问题
One of my goals is to be able to deploy a new version of a web application that runs side by side the old version. The catch is that everything shares a database. A database that in the new version tends to include significant refactoring to database tables. I would like to be rollout the new version of the application to users over time and to be able to switch them back to the old version if I need to.
Oren had a good post setting up the issue, but it ended with:
"We are still in somewhat muddy water with regards to deploying to production with regards to changes that affects the entire system, to wit, breaking database changes. I am going to discuss that in the next installment, this one got just a tad out of hand, I am afraid."
The follow-on post never came ;-). How would you go about managing the migration of breaking database changes to a database shared by old version of the same application. How would you keep the data synced up?
回答1:
If the old version has to be maintained, the changes simply can't be breaking. That also helps when deploying a new version of a web app - if you need to roll back, it really helps if you can leave the database as it is.

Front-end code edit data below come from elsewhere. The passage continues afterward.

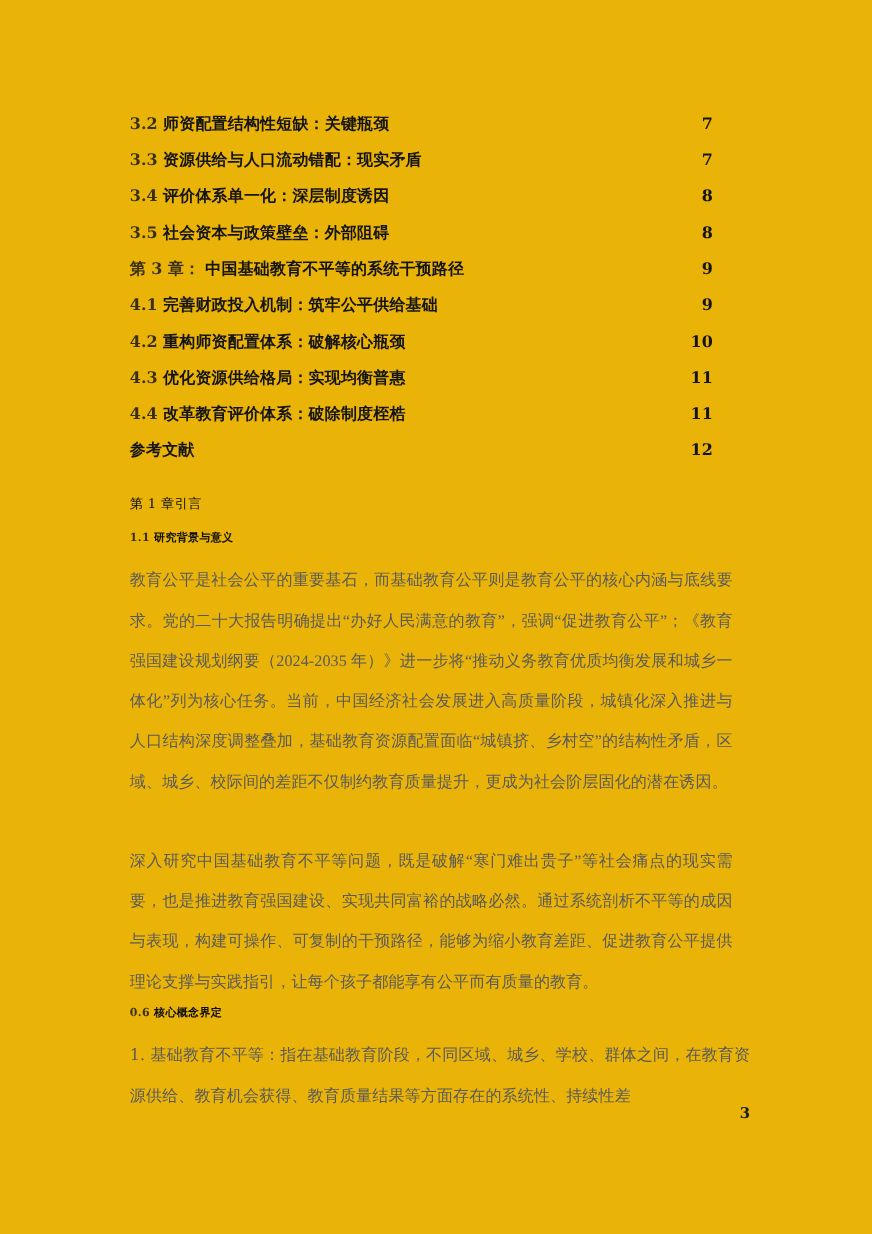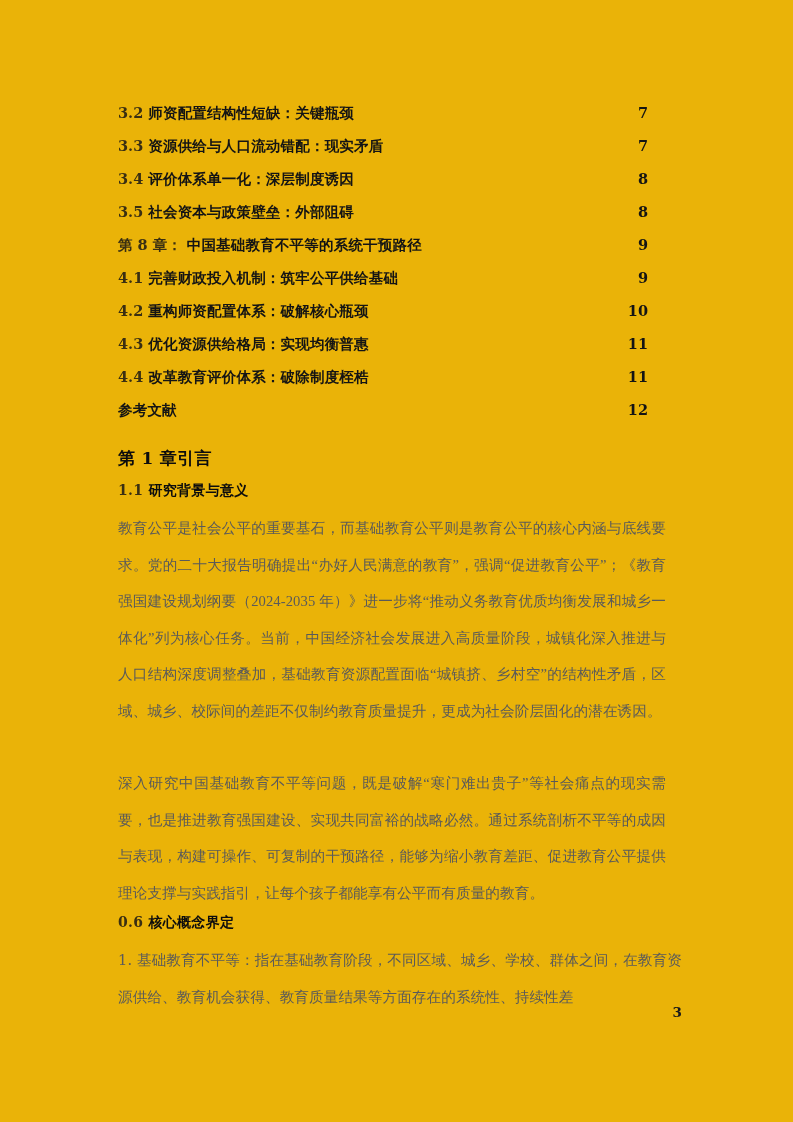"第 8 章：" span.toc-num { text: 8 -> 3 }
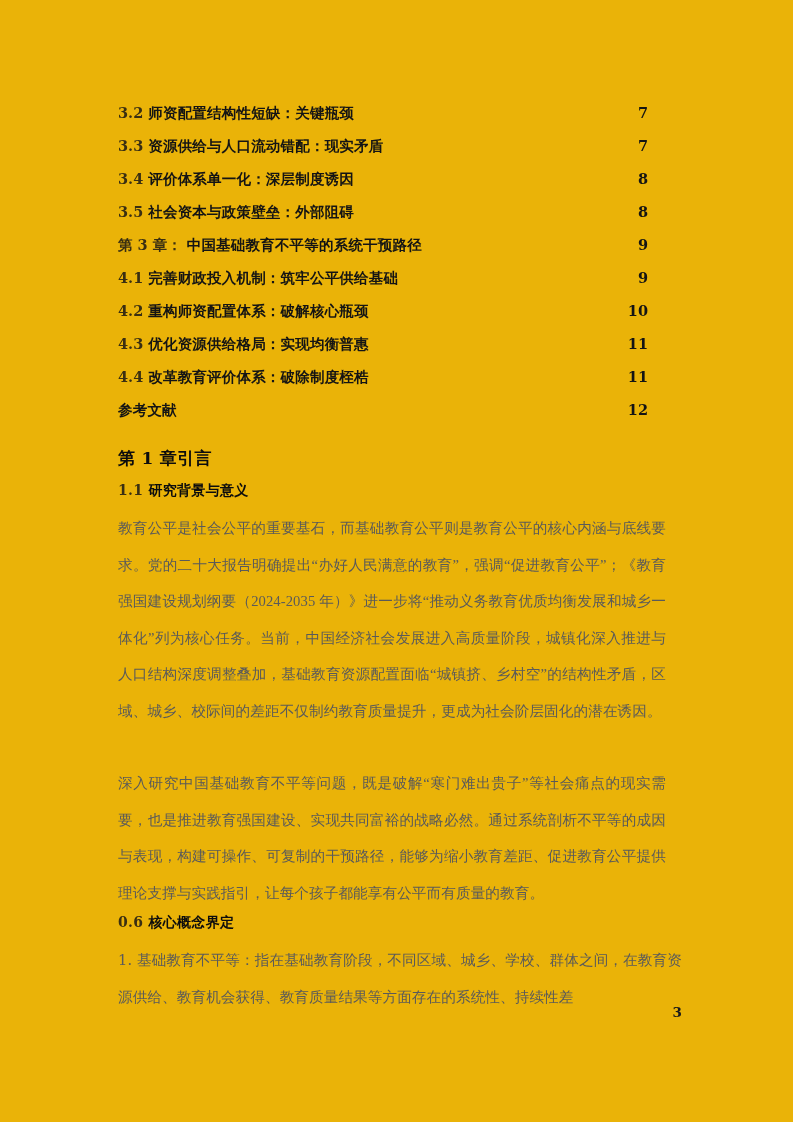"第 1 章引言" h1.chapter-heading { font-size: 17px -> 12px; font-weight: bold -> normal }
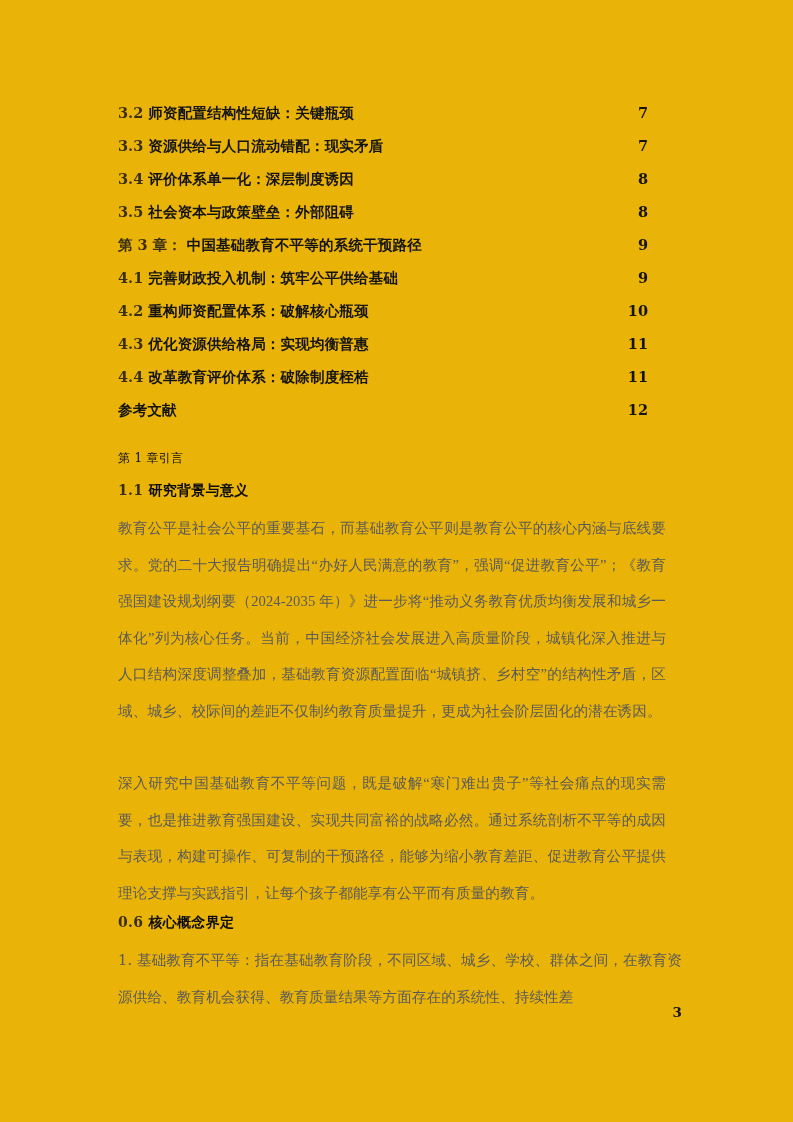"1.1 研究背景与意义" h2.section-heading { font-size: 14px -> 10px }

Obviously this comes with significant architectural handicaps, and you will almost certainly end up with a database which shows its lineage, so to speak - but the deployment benefits are usually worth the headaches, in my experience.
It helps if you have a solid collection of integration tests for each old version involved . You should be able to run them against your migrated test database for every version which is still deemed to be "possibly live" - which may well be "every version ever" in some cases. If you're able to control deployment reasonably strictly you may get away with only having compatibility for three or four versions - in which case you can plan phasing out obsolete tables/columns etc if there's a real need. Just bear in mind the complexity of such planning against the benefits accrued.
回答2:
Read Scott Ambler's book "Refactoring Databases"; take with a pinch of salt, but there are quite a lot of good ideas in there.
The details of the solutions available depend on the DBMS you use. However, you can do things like:
- create a new table (or several new tables) for the new design
- create a view with the old table name that collects data from the new table(s)
- create 'instead of' triggers on the view to update the new tables instead of the view
In some circumstances, you don't need a new table - you may just need triggers.
回答3:
Assuming only 2 versions of your client, I'd only keep one copy of the data in the new tables.
You can maintain the contract between the old and new apps behind views on top of the new tables. Use before/instead of triggers to handle writes into the "old" views that actually write into the new tables.
You are maintaining 2 versions of code and must still develop your old app but it is unavoidable.
This way, there are no synchronisation issues, effectively you'd have to deal with replication conflicts between "old" and "new" schemas.
More than 2 versions becomes complicated as mentioned...
回答4:
First, I would like to say that this problem is very hard and you might not find a complete answer.
Lately I've been involved in maintaining a legacy line of business application, which might soon evolve to a new version. Maintenance includes solving bugs, optimization of old code and new features, that sometimes cannot fit easily in the current application architecture. The main problem with our application is that it was poorly documented, there is no trace of changes and we are basically the 5th rotation team working on this project (we are fairly new to it).
Leaving the outer details on the side (code, layers, etc), I will try to explain a little how we are currently managing the database changes.
We have at this moment two rules that we are trying to follow:
First, is that old code (sql, stored procs, function, etc) works as is and should be kept as is, without modifying too much unless there is the case (bug or feature change), and of course, try to document it as much as possible (especially the problems like: "WTF!, why did he do that instead of that?").
Second is that every new feature that comes in should use the best practices known at this moment, and modify the old database structure as little as it can. This would introduce some database refactoring options like using editable views on top of the old structure, introducing new extension tables for already existing ones, normalizing the structure and providing the older structure through views, etc.
Also, we are trying to write as many unit tests as we can provided the business analysts are working side by side and documenting the business rules.
Database refactoring is a very complex field to be answered in a short answer. There are a lot of books that answer all your problems, one http://databaserefactoring.com/ being pointed in one of the answers.
Later Edit: Hopefully the second rule will also answer the handling of breaking changes.